* [SUPPLIED MATERIAL]
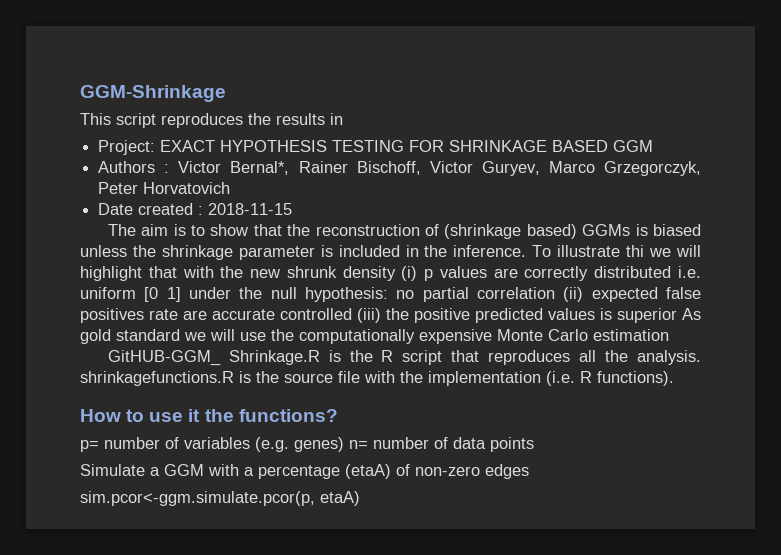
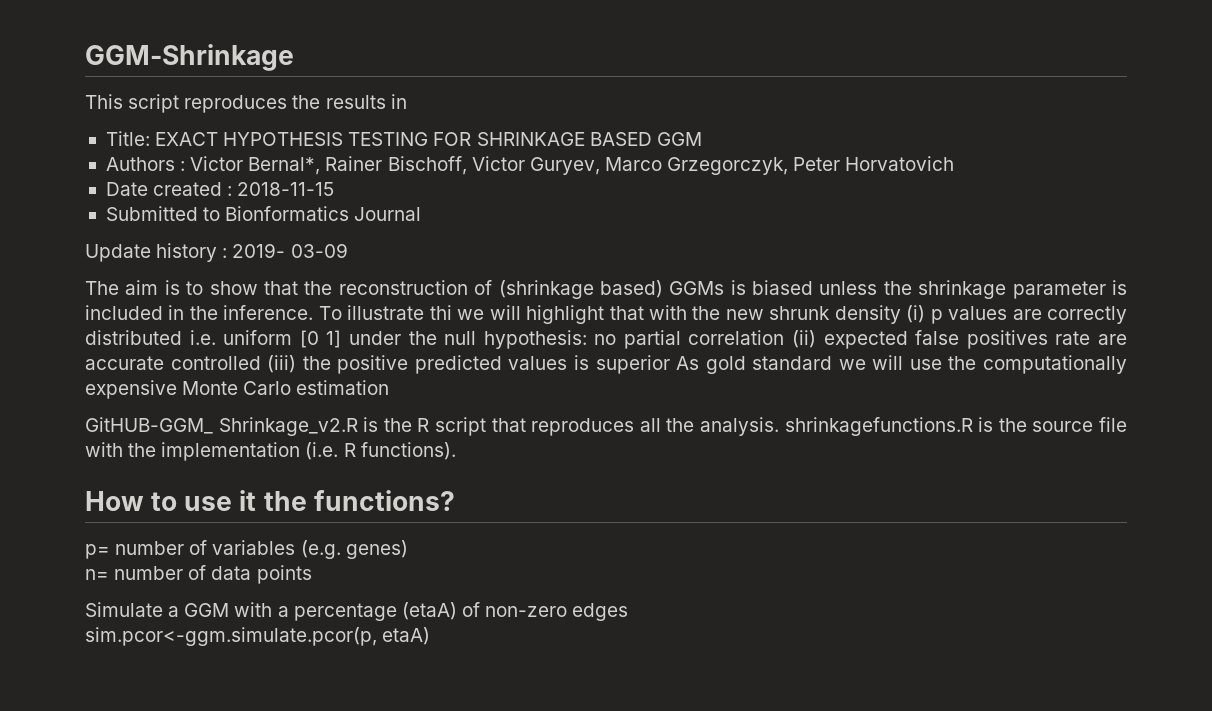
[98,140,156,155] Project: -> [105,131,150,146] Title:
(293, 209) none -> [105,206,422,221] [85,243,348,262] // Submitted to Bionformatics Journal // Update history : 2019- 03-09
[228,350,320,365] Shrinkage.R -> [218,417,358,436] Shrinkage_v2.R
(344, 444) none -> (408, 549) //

==

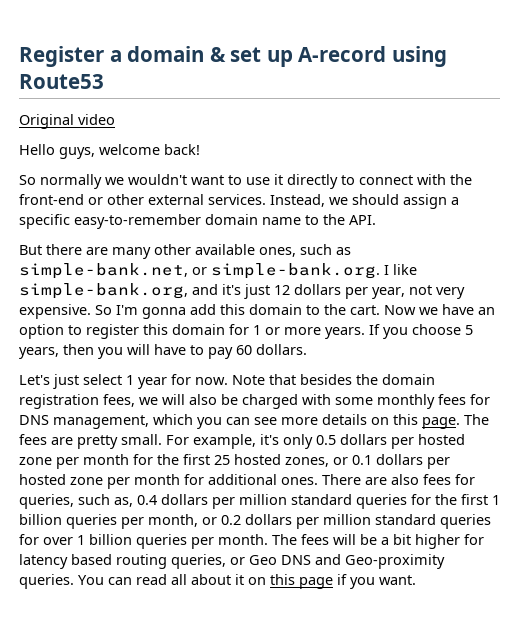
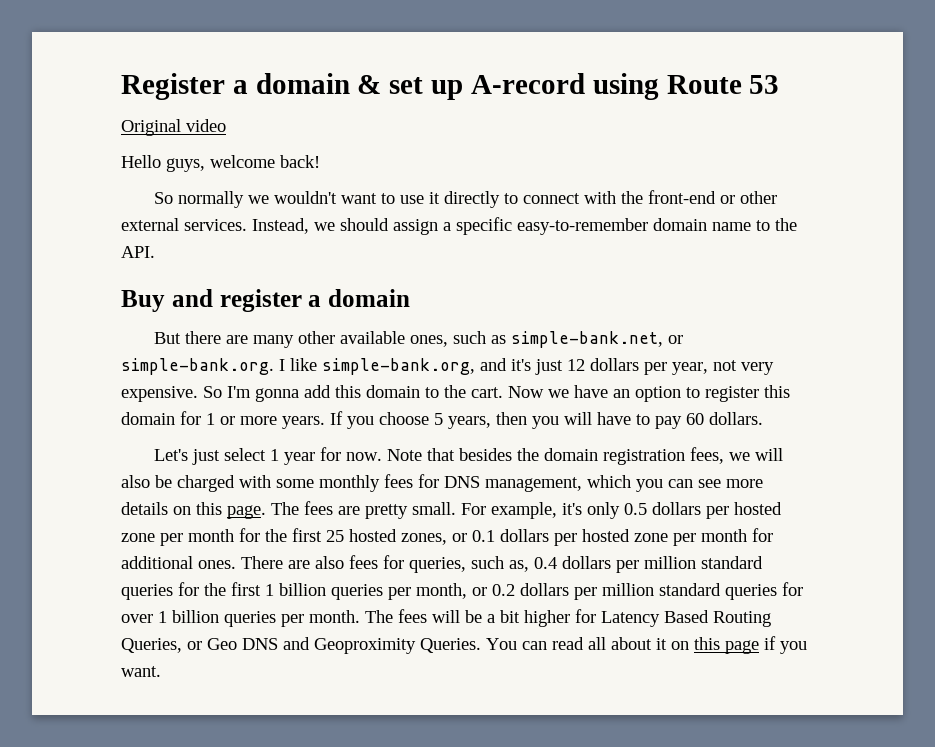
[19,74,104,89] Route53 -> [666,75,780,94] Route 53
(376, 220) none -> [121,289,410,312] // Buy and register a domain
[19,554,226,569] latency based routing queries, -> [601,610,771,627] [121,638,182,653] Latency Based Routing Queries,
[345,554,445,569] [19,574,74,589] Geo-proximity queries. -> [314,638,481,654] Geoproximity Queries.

---

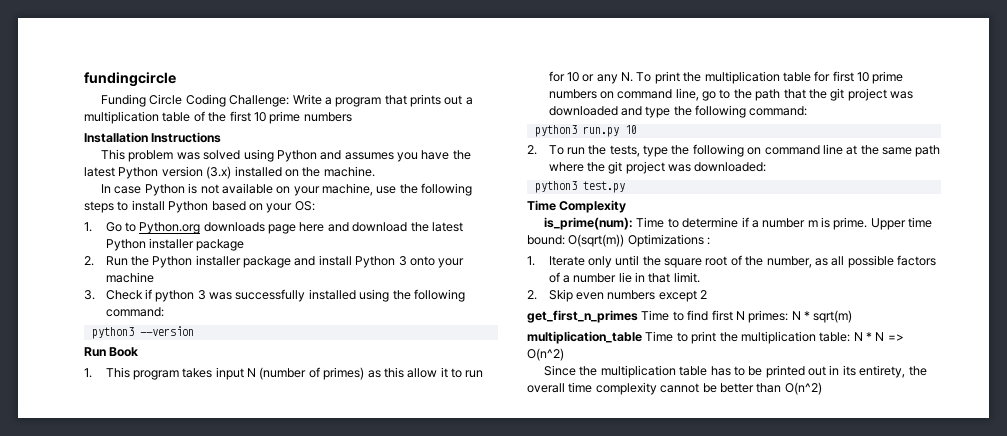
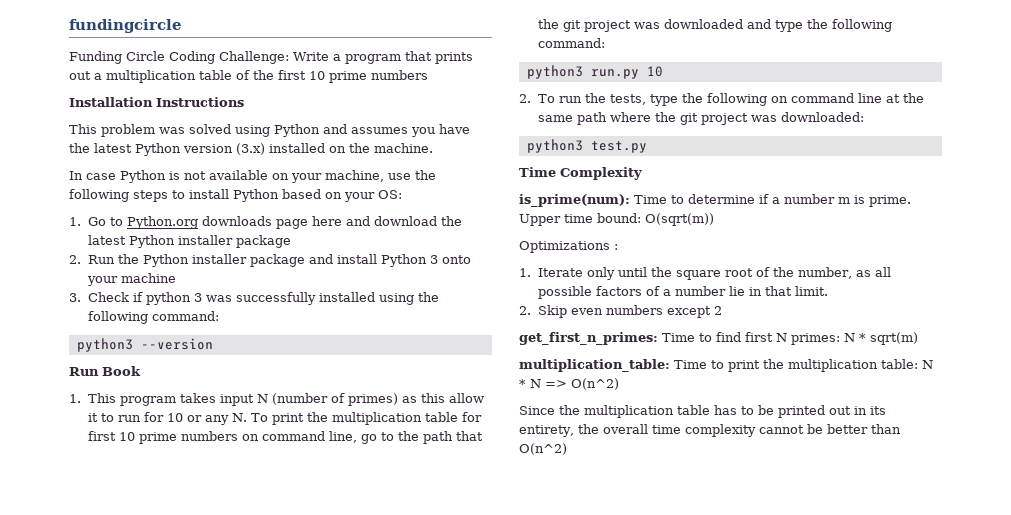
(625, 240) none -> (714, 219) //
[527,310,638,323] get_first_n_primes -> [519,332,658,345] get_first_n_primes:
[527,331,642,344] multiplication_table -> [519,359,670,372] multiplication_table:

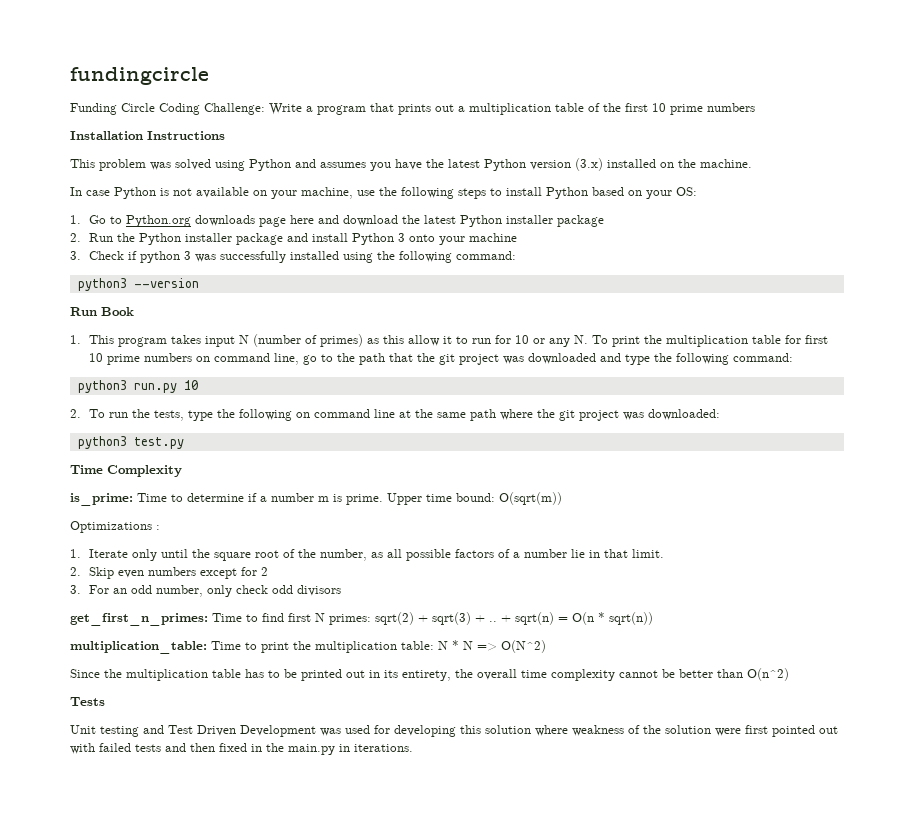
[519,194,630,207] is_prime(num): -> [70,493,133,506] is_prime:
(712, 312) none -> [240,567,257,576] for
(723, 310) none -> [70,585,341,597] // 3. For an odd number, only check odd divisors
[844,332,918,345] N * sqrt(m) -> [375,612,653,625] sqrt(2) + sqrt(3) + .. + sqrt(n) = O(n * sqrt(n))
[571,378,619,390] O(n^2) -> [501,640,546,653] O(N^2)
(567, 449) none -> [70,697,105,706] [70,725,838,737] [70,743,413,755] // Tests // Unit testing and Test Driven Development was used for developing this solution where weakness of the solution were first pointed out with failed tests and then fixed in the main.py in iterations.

* [EXERCISE GOAL]
Report how many lines of the data hold the string "queries"; give only the number.

* [OUTPUT]
2